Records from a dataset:
----

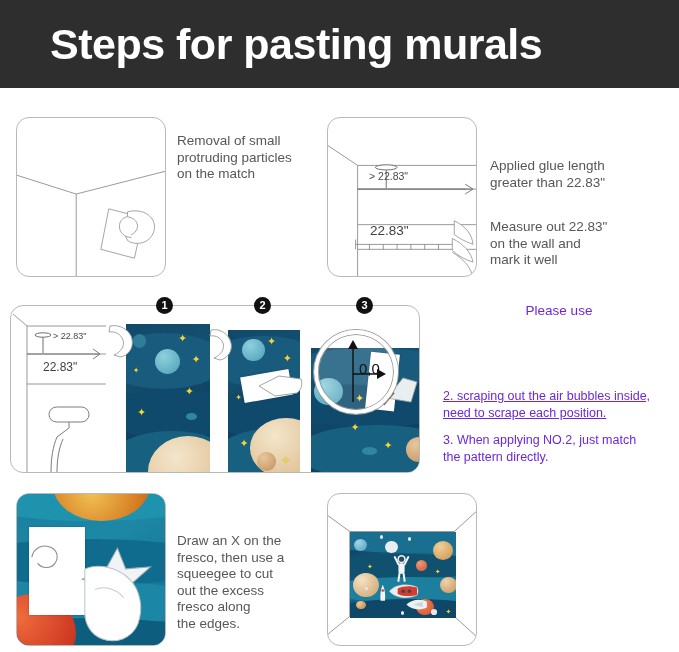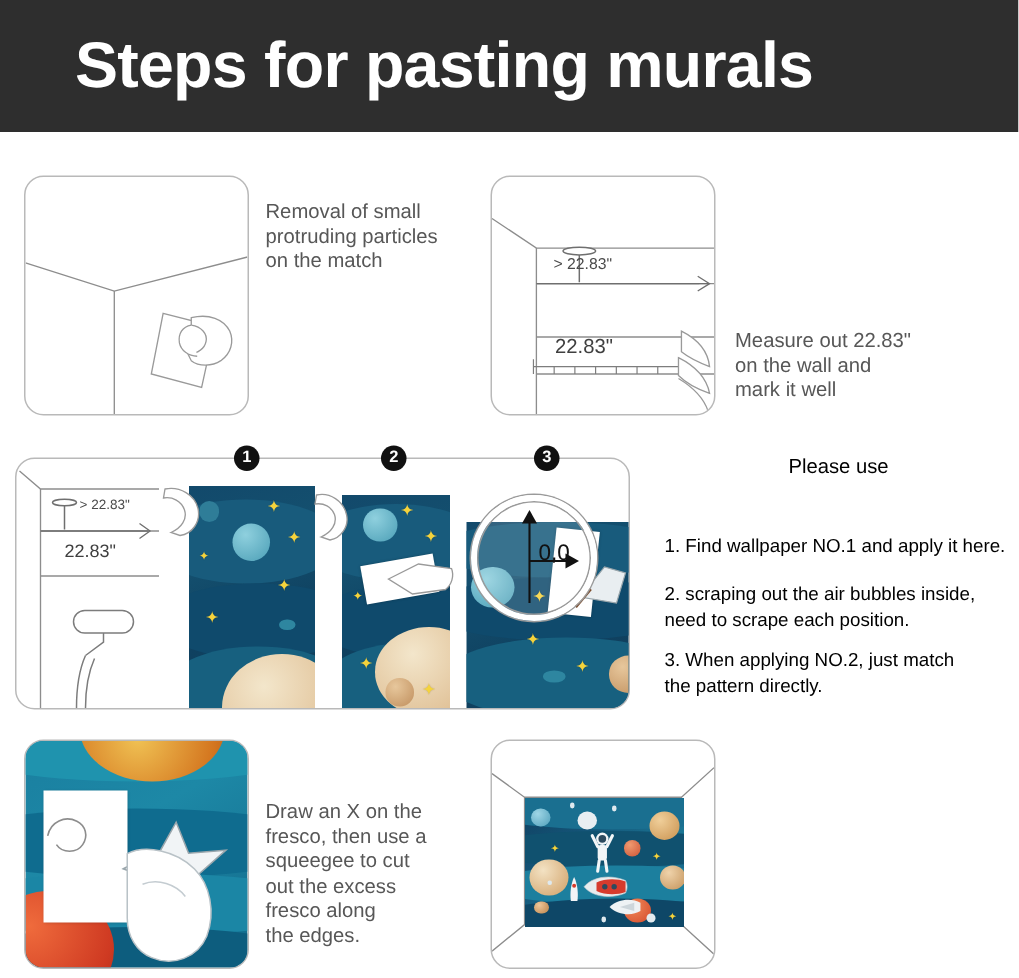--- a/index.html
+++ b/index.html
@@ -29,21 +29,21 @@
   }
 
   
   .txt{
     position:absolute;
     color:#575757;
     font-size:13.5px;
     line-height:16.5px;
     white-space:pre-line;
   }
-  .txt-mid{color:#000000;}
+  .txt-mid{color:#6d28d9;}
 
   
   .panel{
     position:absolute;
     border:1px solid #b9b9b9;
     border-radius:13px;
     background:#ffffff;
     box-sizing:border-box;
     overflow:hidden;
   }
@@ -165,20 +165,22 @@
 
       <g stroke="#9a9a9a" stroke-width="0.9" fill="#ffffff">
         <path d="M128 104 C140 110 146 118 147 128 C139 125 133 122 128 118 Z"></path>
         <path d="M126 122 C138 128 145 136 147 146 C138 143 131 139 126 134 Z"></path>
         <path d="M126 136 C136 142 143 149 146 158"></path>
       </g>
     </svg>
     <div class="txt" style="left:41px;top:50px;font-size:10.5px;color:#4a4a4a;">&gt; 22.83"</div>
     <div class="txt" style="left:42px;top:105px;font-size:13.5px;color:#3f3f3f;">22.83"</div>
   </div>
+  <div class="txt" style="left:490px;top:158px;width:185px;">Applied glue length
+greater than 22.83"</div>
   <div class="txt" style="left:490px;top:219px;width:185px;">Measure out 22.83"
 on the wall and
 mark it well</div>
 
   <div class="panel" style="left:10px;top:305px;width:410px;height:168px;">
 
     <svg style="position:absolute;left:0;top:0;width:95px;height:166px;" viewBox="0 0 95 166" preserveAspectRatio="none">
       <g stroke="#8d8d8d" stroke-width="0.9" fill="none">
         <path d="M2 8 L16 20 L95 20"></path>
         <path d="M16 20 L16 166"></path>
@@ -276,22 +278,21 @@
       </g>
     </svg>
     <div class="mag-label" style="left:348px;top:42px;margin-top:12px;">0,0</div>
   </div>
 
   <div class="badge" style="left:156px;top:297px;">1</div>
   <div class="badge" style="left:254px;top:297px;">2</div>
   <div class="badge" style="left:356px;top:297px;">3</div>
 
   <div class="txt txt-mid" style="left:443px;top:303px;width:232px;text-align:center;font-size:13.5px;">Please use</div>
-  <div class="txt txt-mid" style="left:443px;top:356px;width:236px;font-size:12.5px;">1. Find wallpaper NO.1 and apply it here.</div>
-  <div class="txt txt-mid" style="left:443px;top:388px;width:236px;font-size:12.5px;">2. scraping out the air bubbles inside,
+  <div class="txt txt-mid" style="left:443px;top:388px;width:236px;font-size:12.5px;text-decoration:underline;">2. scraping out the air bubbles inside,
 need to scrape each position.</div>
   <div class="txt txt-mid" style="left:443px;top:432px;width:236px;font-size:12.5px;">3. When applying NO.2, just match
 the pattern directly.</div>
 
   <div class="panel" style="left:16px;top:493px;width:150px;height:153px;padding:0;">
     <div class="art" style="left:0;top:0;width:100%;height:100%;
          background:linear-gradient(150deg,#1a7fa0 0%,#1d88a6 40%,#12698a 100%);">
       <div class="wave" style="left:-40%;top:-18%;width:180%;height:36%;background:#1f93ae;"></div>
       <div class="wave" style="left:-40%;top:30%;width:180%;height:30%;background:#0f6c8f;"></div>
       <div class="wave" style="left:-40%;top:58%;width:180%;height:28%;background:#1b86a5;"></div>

----

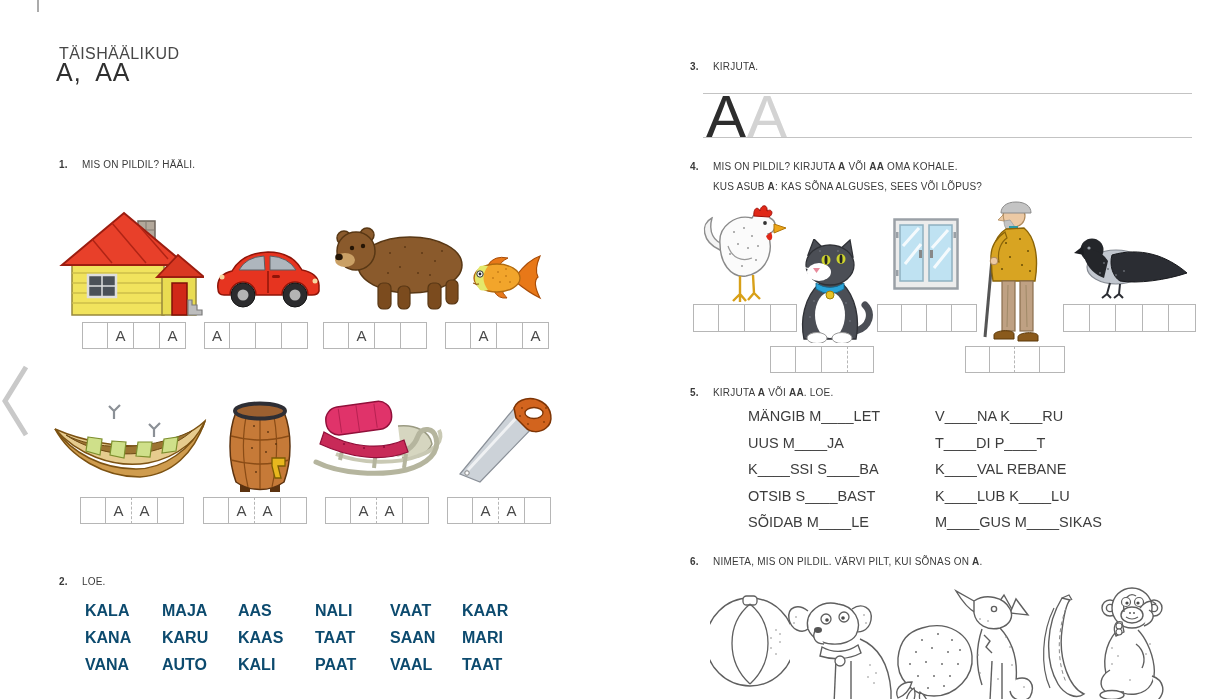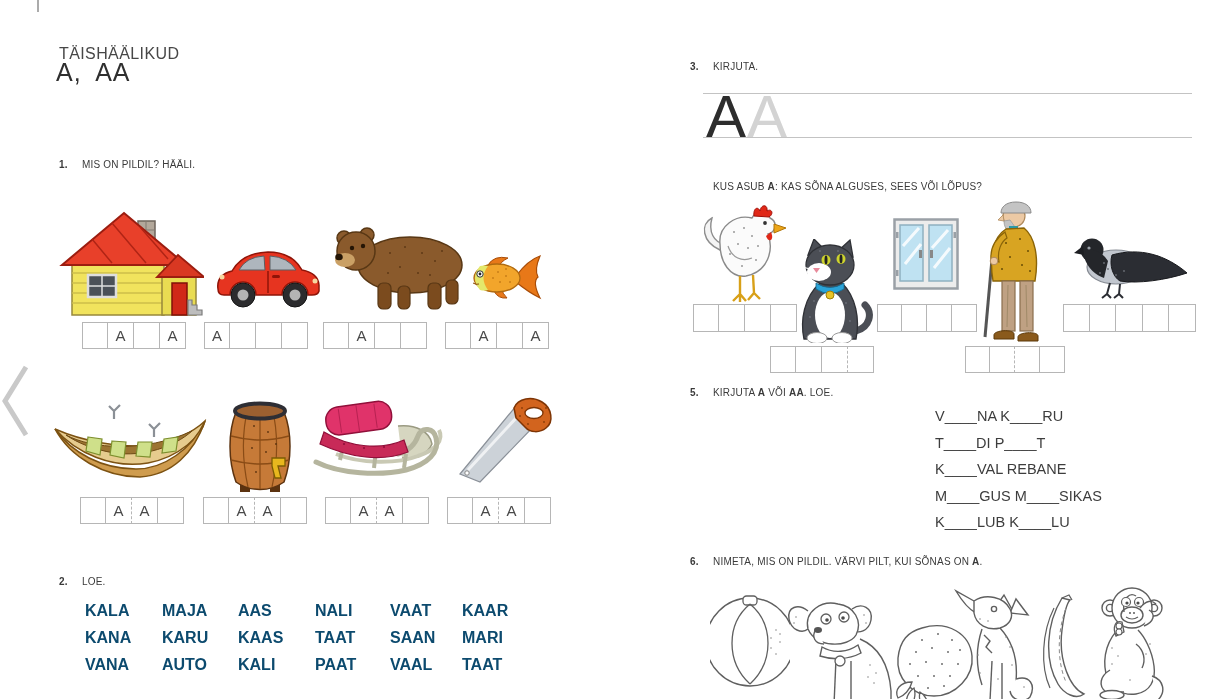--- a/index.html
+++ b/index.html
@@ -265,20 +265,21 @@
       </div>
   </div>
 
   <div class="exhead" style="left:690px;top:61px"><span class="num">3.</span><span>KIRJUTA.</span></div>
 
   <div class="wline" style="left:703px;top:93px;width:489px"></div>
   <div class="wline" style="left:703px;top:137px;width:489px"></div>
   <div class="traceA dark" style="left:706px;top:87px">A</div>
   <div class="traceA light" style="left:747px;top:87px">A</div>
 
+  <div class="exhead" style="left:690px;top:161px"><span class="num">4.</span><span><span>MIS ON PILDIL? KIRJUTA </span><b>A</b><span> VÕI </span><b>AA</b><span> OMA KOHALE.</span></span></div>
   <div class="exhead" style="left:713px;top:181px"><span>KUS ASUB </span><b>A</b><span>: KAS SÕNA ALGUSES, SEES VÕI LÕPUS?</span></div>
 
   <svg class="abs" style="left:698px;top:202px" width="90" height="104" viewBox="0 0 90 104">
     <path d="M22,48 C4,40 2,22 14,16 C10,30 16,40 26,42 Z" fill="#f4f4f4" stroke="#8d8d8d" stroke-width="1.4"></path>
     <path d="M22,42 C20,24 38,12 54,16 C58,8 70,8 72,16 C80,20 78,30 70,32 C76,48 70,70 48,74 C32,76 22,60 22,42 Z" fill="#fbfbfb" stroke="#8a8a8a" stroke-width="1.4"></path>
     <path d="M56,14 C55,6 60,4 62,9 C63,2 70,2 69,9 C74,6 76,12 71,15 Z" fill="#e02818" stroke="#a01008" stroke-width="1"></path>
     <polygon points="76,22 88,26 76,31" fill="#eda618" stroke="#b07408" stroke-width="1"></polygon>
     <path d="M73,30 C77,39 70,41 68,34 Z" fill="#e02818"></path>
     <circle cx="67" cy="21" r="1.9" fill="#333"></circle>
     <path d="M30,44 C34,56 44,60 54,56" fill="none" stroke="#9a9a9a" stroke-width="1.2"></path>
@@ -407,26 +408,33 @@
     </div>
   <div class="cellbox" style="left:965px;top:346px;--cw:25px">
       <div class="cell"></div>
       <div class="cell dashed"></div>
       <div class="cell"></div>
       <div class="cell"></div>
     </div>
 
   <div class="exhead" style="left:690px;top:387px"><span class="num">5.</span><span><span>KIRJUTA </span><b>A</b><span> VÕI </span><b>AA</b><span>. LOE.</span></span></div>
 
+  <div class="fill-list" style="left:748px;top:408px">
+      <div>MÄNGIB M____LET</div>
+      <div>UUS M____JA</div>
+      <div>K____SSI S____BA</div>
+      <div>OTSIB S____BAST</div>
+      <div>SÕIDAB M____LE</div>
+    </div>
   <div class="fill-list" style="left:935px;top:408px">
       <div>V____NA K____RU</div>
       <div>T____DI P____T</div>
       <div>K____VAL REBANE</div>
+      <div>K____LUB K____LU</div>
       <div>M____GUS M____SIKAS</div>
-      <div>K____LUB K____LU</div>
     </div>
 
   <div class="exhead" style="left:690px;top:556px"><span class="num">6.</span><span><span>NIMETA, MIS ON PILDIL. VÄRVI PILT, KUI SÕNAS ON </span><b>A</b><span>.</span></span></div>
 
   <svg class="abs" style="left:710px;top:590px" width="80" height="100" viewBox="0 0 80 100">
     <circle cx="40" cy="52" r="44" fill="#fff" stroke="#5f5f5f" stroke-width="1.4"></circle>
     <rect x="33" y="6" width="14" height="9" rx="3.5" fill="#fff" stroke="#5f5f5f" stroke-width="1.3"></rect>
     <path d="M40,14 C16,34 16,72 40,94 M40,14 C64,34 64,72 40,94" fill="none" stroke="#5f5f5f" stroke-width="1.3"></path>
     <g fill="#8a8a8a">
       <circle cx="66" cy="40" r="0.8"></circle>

----

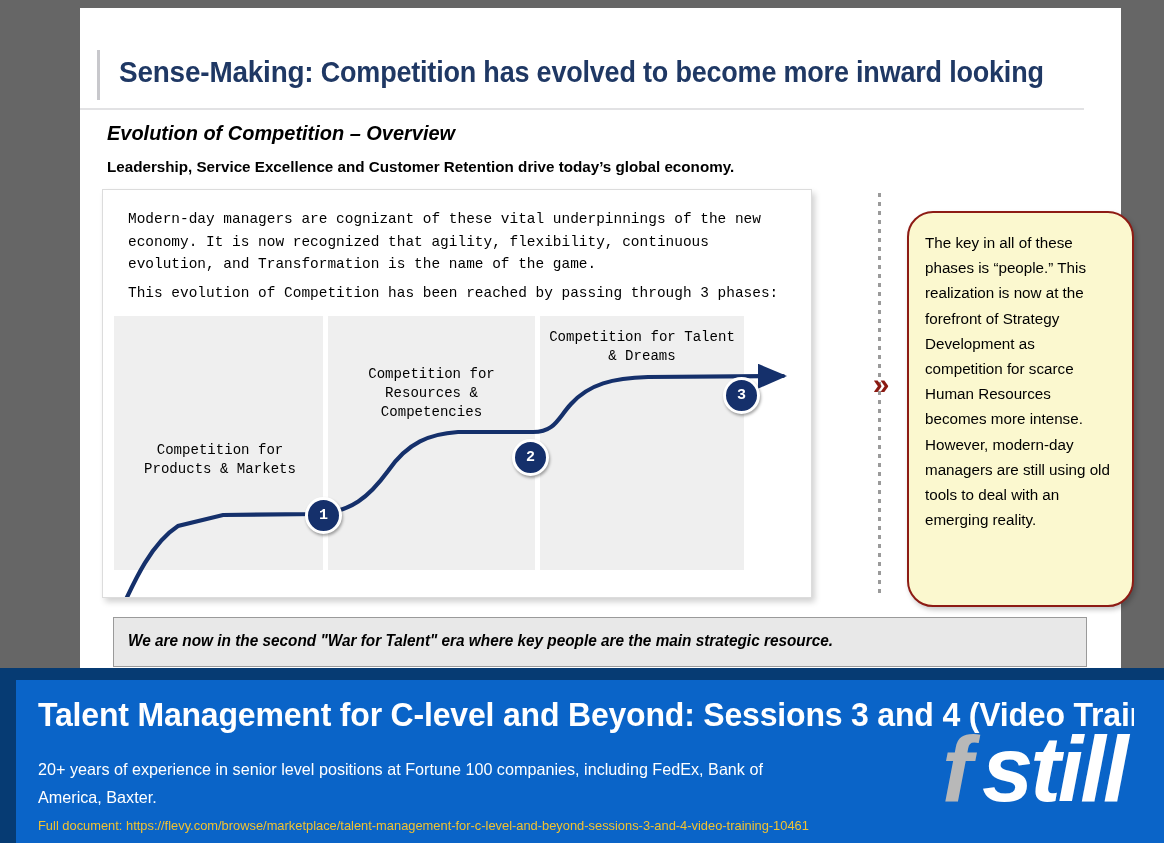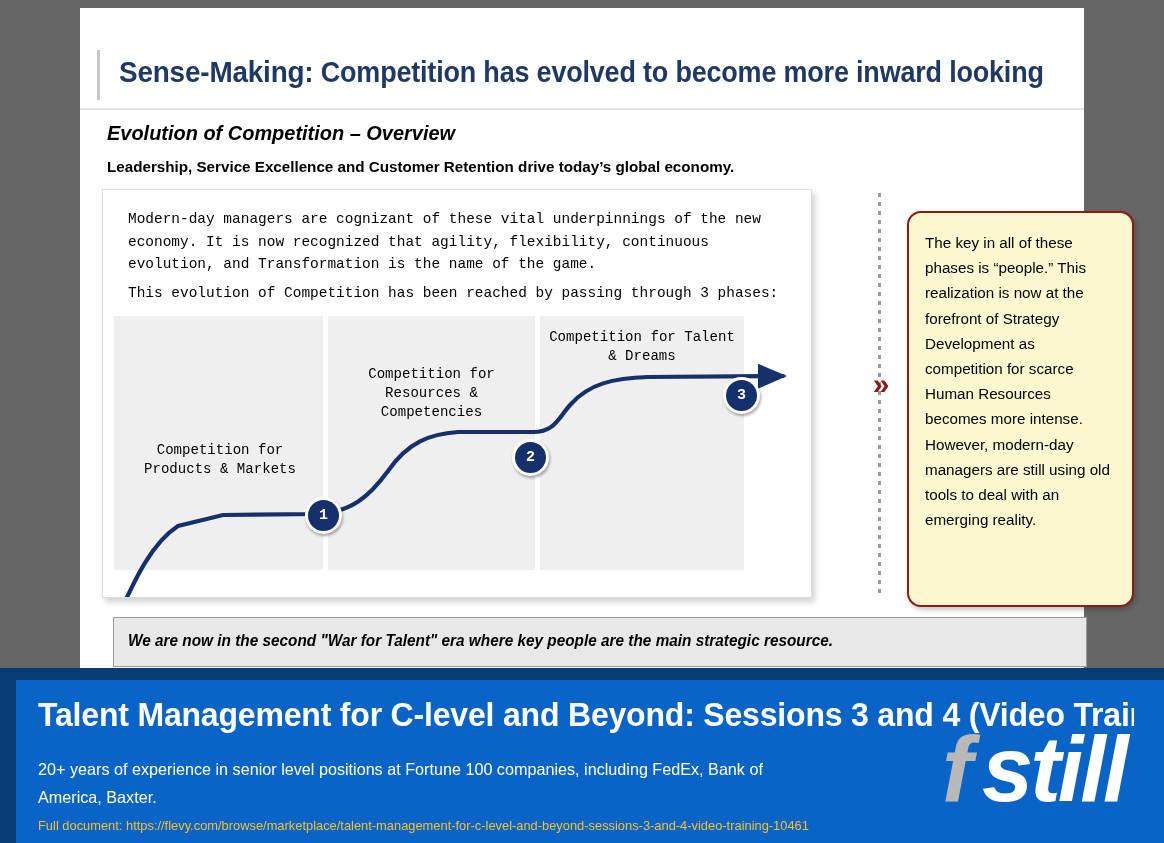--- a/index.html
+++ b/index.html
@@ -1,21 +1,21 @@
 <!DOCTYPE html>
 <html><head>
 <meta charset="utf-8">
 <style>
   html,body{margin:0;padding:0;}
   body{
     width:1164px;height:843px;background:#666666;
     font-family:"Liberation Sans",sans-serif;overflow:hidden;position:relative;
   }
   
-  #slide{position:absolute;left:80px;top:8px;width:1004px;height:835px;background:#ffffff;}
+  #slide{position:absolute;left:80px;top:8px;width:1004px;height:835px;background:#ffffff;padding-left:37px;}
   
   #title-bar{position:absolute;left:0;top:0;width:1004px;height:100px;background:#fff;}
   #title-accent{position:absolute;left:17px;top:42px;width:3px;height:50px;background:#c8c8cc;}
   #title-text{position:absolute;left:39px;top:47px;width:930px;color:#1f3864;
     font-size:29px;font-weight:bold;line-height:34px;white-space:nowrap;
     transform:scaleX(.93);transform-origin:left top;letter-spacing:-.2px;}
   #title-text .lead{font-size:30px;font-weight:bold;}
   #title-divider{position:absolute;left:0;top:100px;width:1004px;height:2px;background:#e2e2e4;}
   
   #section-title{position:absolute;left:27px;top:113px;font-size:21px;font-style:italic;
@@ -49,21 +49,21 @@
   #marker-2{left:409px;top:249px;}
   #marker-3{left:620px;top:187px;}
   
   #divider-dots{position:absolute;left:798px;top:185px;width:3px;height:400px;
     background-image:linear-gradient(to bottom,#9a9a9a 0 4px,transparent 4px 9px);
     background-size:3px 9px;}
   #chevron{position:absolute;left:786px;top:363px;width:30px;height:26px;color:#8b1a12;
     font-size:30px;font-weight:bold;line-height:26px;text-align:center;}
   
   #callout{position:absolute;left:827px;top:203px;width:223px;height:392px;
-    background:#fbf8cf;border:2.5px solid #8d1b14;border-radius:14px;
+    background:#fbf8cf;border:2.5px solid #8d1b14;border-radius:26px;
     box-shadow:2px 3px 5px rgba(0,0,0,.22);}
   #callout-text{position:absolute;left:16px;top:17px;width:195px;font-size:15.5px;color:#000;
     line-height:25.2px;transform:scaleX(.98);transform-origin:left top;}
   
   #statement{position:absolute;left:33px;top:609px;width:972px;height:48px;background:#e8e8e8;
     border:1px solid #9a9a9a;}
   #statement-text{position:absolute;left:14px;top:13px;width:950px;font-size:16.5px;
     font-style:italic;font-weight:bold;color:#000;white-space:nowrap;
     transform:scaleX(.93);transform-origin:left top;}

----

Please output exactly the lines between the one holding "box-sizing:border-box;" and the one holding "104 C140 110" in the records above, inclusive, and nothing more.

*Task answer*
     box-sizing:border-box;
     overflow:hidden;
   }
@@ -165,20 +165,22 @@
 
       <g stroke="#9a9a9a" stroke-width="0.9" fill="#ffffff">
         <path d="M128 104 C140 110 146 118 147 128 C139 125 133 122 128 118 Z"></path>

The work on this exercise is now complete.